Printing Chinese characters in pdfbox

Mirko :

I'm using the following set-up:

  • Java 11.0.1

  • pdfbox 2.0.15

Objective: Rendering a pdf that contains Chinese characters

Problem: java.lang.IllegalArgumentException: U+674E is not available in this font's encoding: WinAnsiEncoding

I already tried:

  • Using different fonts for Chinese character support. The latest one is NotoSansCJKtc-Regular.ttf

  • Set font to unicode as described here: Java: Write national characters to PDF using PDFBox, however the used loadTTF method is deprecated.

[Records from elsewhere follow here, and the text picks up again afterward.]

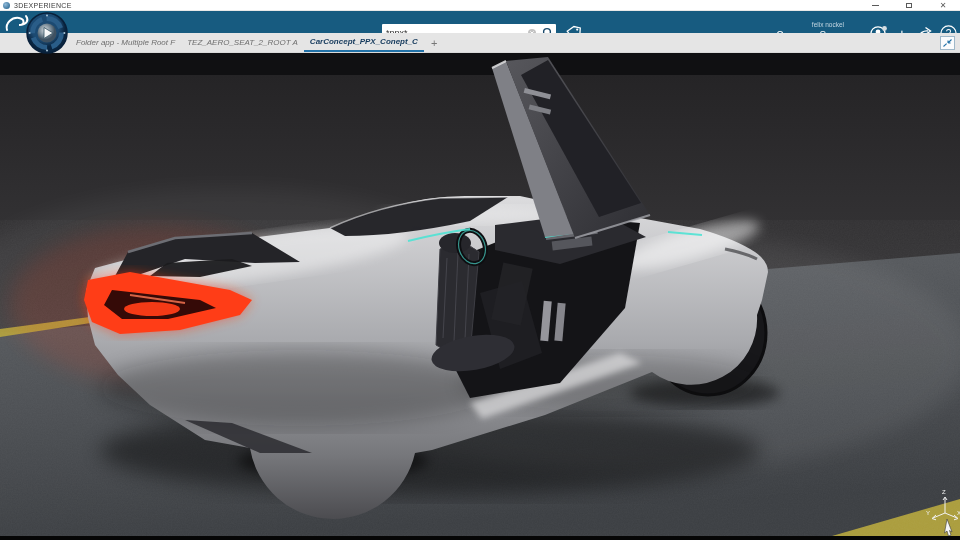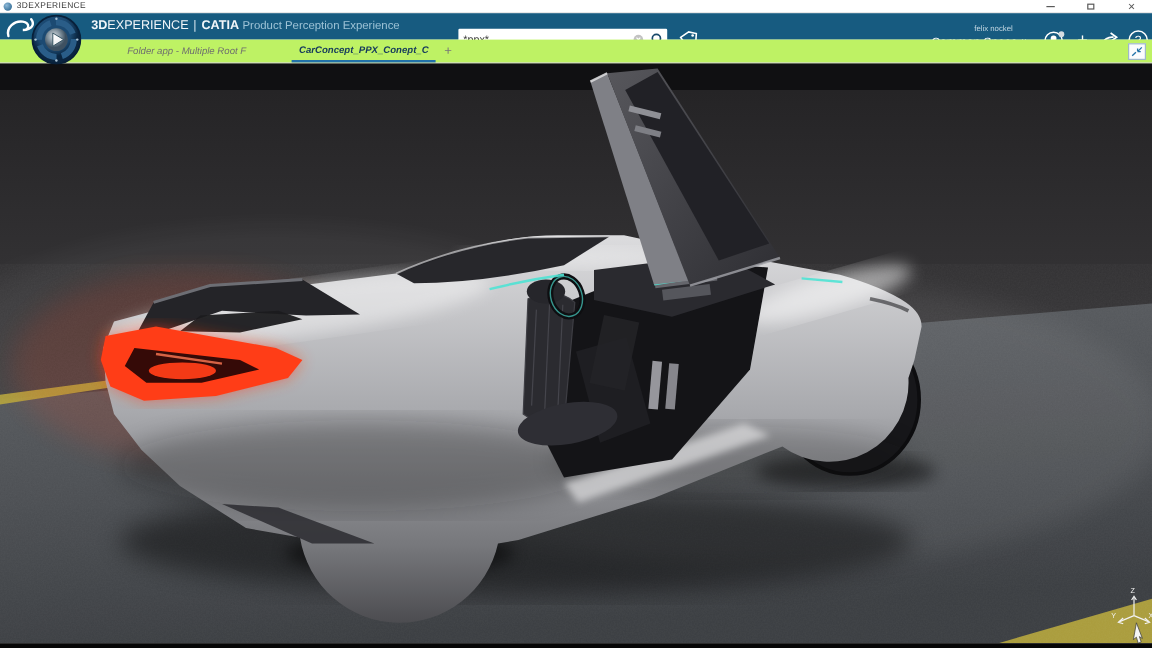--- a/index.html
+++ b/index.html
@@ -84,10 +84,6 @@
   </div>
 
   <div class="appbar">
-    <div class="brand">
-      <b>3D</b><span>EXPERIENCE</span><span class="pipe">|</span><b>CATIA</b>
-      <span class="subtitle">Product Perception Experience</span>
-    </div>
 
     <div class="searchbox">
       <input value="*ppx*" style="">

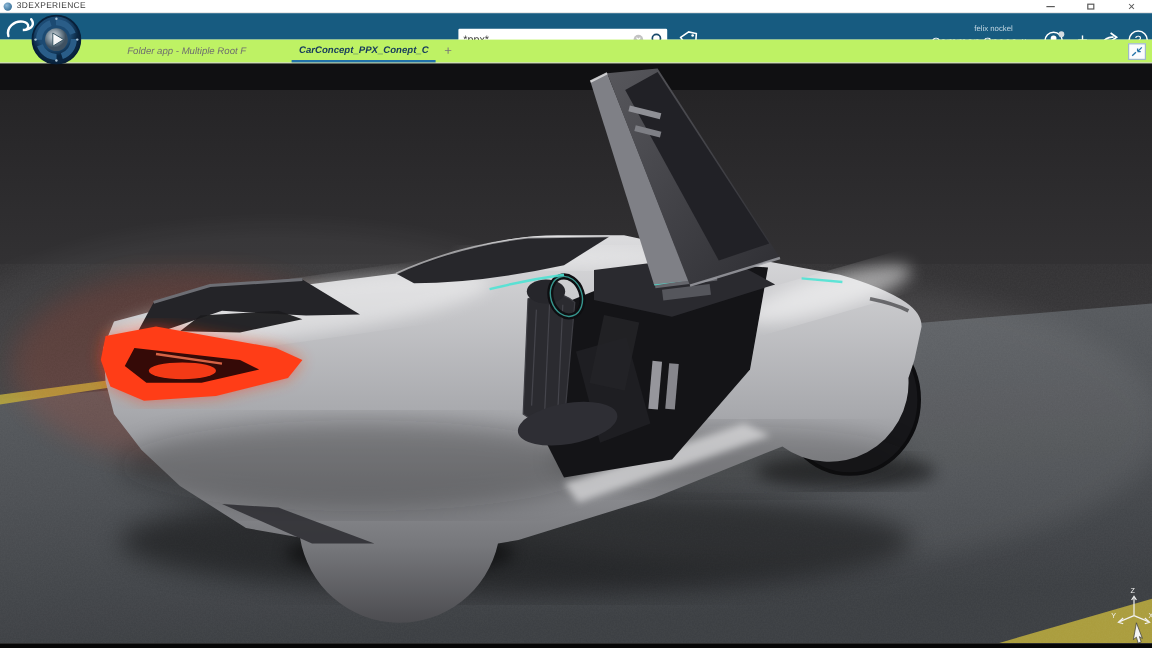--- a/index.html
+++ b/index.html
@@ -45,9 +45,9 @@
   .icn-help   { right:2px; }
 
   
-  .tabbar { position:absolute; left:0; top:33px; width:960px; height:20px; background:#bef264;
+  .tabbar { position:absolute; left:0; top:33px; width:960px; height:20px; background:#e5e5e5;
             border-bottom:1px solid #d9d9d9; display:flex; align-items:stretch;
-            padding-left:100px; }
+            padding-left:70px; }
   .tab { display:flex; align-items:center; padding:0 6px; font-size:8px; font-style:italic;
          color:#6e6e6e; white-space:nowrap; }
   .tab.active { color:#14395c; font-weight:bold; border-bottom:2px solid #2272a8;margin-left:32px; }

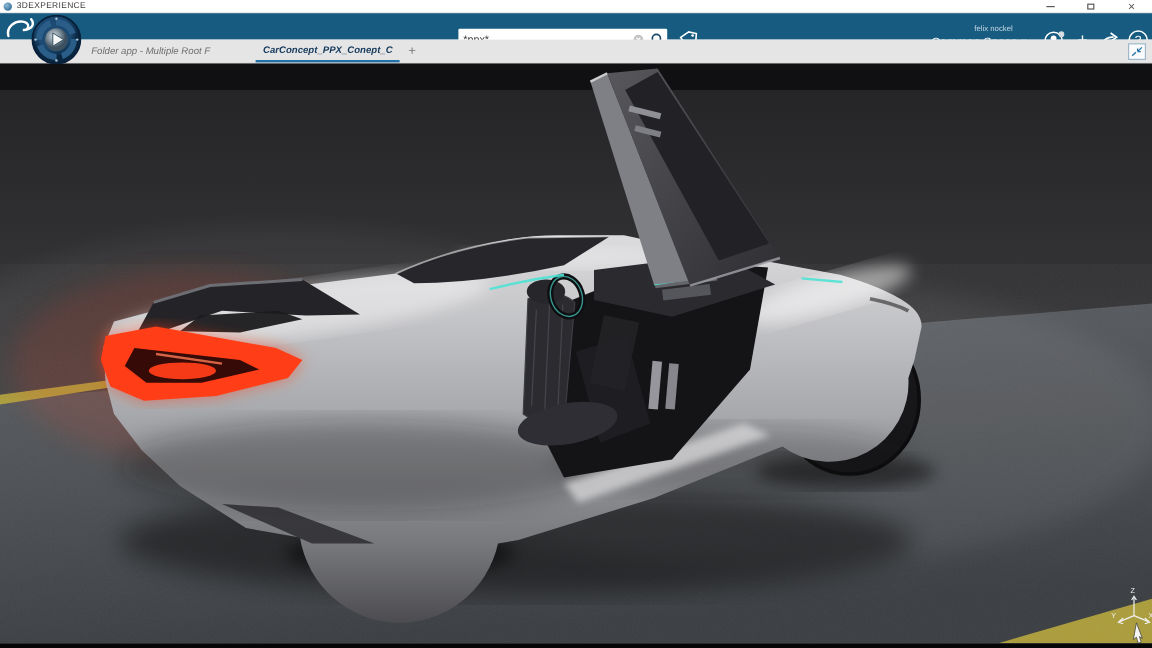--- a/index.html
+++ b/index.html
@@ -164,6 +164,7 @@
 
   <div class="tabbar">
     <span class="tab">Folder app - Multiple Root F</span>
+    <span class="tab">TEZ_AERO_SEAT_2_ROOT A</span>
     <span class="tab active">CarConcept_PPX_Conept_C</span>
     <span class="tab-add">+</span>
     <span class="tab-collapse">

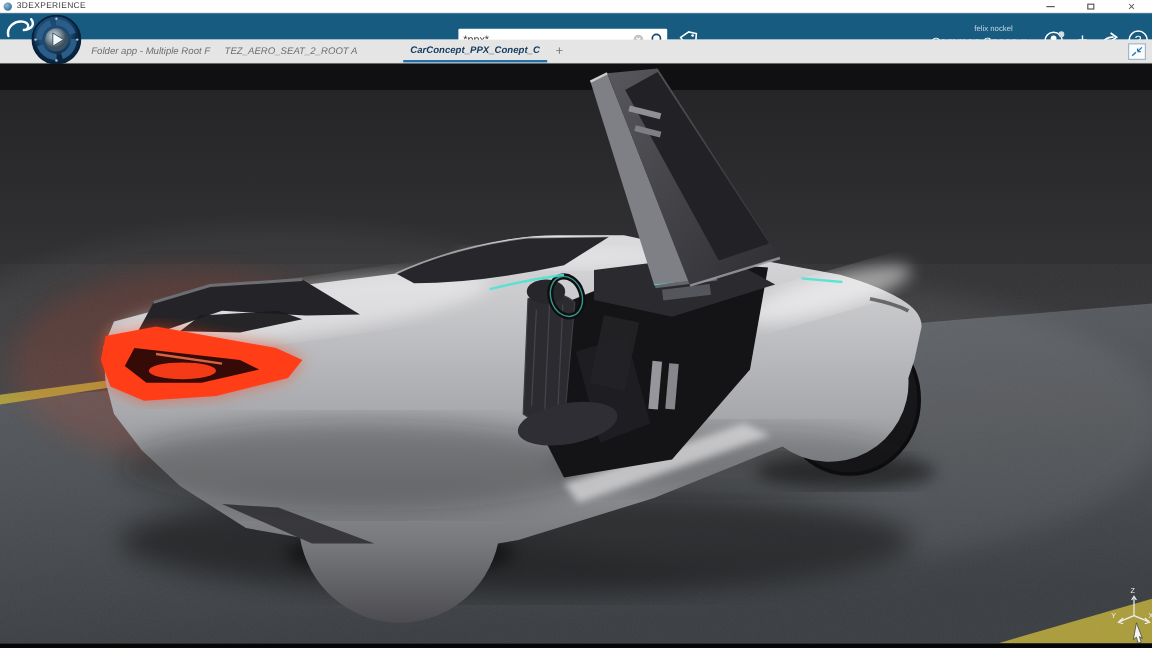--- a/index.html
+++ b/index.html
@@ -50,7 +50,7 @@
             padding-left:70px; }
   .tab { display:flex; align-items:center; padding:0 6px; font-size:8px; font-style:italic;
          color:#6e6e6e; white-space:nowrap; }
-  .tab.active { color:#14395c; font-weight:bold; border-bottom:2px solid #2272a8;margin-left:32px; }
+  .tab.active { color:#14395c; font-weight:bold; border-bottom:2px solid #2272a8; }
   .tab-add { display:flex; align-items:center; padding:0 7px; font-size:11px; font-style:normal; color:#777; }
   .tab-collapse { position:absolute; right:5px; top:3px; width:15px; height:14px;
                   border:1px solid #9fb8c9; background:#fbfcfd; display:flex; align-items:center; justify-content:center; }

  • Using Arial-Unicode-MS_4302.ttf

My code looks like this (shortened a bit):

try (InputStream pdfIn = inputStream; PDDocument pdfDocument =
             PDDocument.load(pdfIn)) {

      PDFont formFont;
      //Check if Chinese characters are present
      if (!Util.containsHanScript(queryString)) {
        formFont = PDType0Font.load(pdfDocument,
            PdfReportGenerator.class.getResourceAsStream("LiberationSans-Regular.ttf"),
            false);
      } else {
        formFont = PDType0Font.load(pdfDocument,
            PdfReportGenerator.class.getResourceAsStream("NotoSansCJKtc-Regular.ttf"),
            false);
      }

        List<PDField> fields = acroForm.getFields();

        //Load fields into Map
        Map<String, PDField> pdfFields = new HashMap<>();
        for (PDField field : fields) {
          String key = field.getPartialName();
          pdfFields.put(key, field);
        }

        PDField currentField = pdfFields.get("someFieldID");
        PDVariableText pdfield = (PDVariableText) currentField;

        PDResources res = acroForm.getDefaultResources();
        String fontName = res.add(formFont).getName();
        String defaultAppearanceString = "/" + fontName + " 10 Tf 0 g";

        pdfield.setDefaultAppearance(defaultAppearanceString);
        pdfield.setValue("李柱");

      acroForm.flatten(fields, true);

      ByteArrayOutputStream pdfOut = new ByteArrayOutputStream();
      pdfDocument.save(pdfOut);
}

Expected result: Chinese characters on pdf.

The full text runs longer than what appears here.